Published by The South Centre
African countries have been active in concluding international investment treaties. They are increasingly subject to investor-state dispute settlement (ISDS) cases, including claims that challenge regulatory actions of host countries in a wide range of areas, including public services and race relations. At the same time, African States have developed the ‘Africa Mining Vision’, which is aimed at introducing policy and regulatory frameworks intended to maximize the development of the region through the use of natural resources as catalyst for industrial development in order to diversify the economy.
This paper discusses the potential challenges that could arise out of rules established by international investment treaties and ISDS to policy space in African countries and the operationalization of the ‘Africa Mining Vision’. It provides an overview of the rising number of ISDS cases in the mining and extractive industries, including cases brought against African countries. It also reviews how investment treaties are increasingly imposing a wider net of prohibitions around performance requirements, which could potentially be crucial for the operationalization of the ‘Africa Mining Vision’.

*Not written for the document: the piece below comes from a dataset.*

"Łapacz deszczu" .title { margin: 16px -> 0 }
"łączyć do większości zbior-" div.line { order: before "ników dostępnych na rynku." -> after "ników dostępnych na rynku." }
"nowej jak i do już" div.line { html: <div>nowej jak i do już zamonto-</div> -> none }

The paper concludes that in the case of African countries, similar to other developing countries, the expansion of international investment agreements could carry significant risks to policy space and policy tools necessary for industrialization and development. In the case of African countries, this implies risks to the potential use of sectoral policies, such as policies in the extractive industries and the ‘Africa Mining Vision’, in order to support and promote African countries’ industrialization objectives.